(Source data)
◇ ◇ ◇ ◇ ◇ ◇ ◇
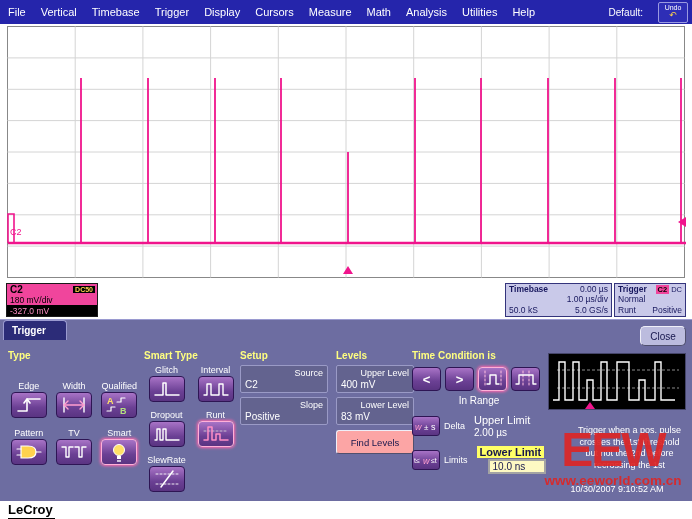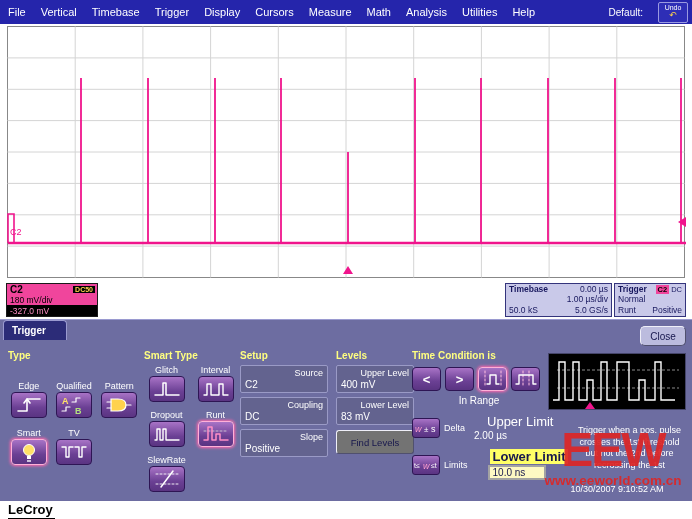"Width" div.tgitem { html: none -> <div> <span>Width</span> <div> <svg> <line></line> <line></line> <line></line> <polyline></polyline> <polyline></polyline> </svg> </div> </div> }
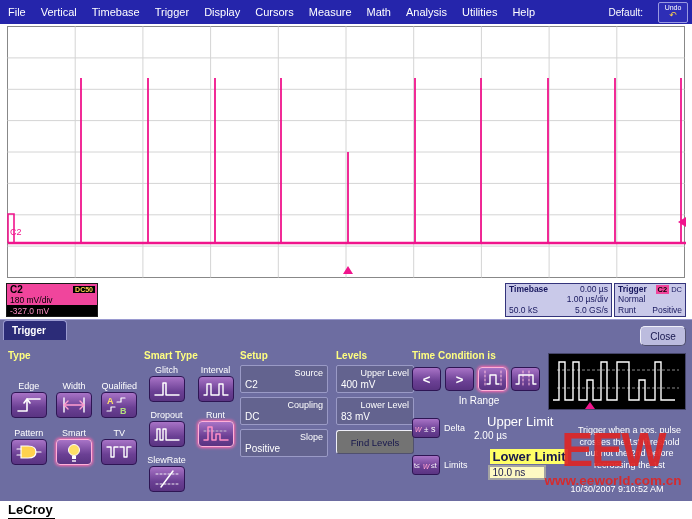"Coupling" div.fieldbox { html: <div> <div>Coupling</div> <div>DC</div> </div> -> none }
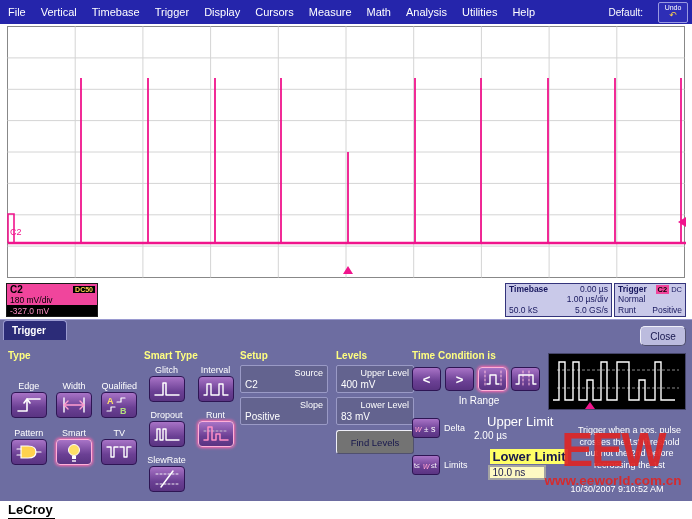"Upper Limit" .lim-label { font-size: 13px -> 11px; margin-left: 13px -> none }
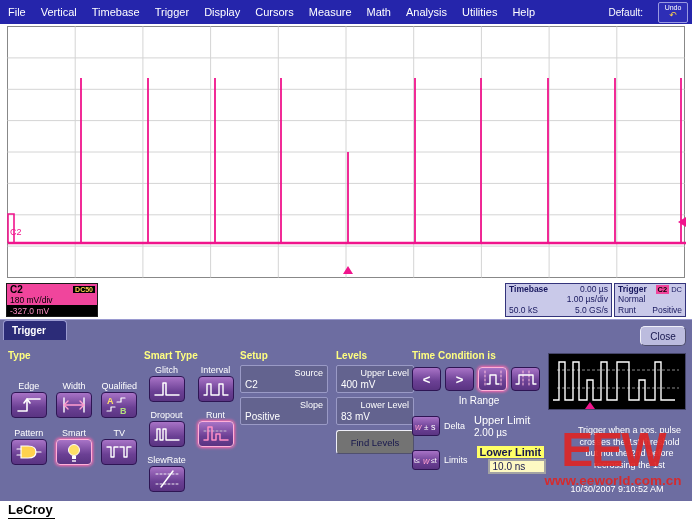"Smart" div.tgitem { order: before "TV" -> after "TV" }
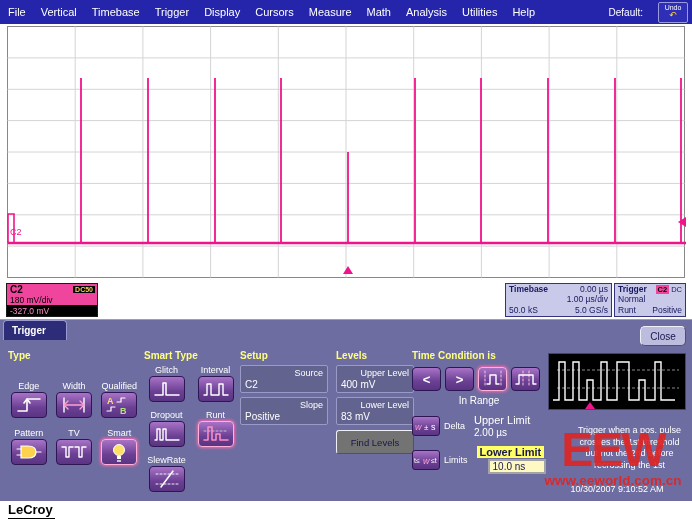"Find Levels" .findbtn { background: #737373 -> #fca5a5 }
◇ ◇ ◇ ◇ ◇ ◇ ◇
§ **Required action**:
Output the data above without changes, apart from leaving out the pictures.

§ **Task solution**:
"Width" div.tgitem { html: none -> <div> <span>Width</span> <div> <svg> <line></line> <line></line> <line></line> <polyline></polyline> <polyline></polyline> </svg> </div> </div> }
"Coupling" div.fieldbox { html: <div> <div>Coupling</div> <div>DC</div> </div> -> none }
"Upper Limit" .lim-label { font-size: 13px -> 11px; margin-left: 13px -> none }
"Smart" div.tgitem { order: before "TV" -> after "TV" }
"Find Levels" .findbtn { background: #737373 -> #fca5a5 }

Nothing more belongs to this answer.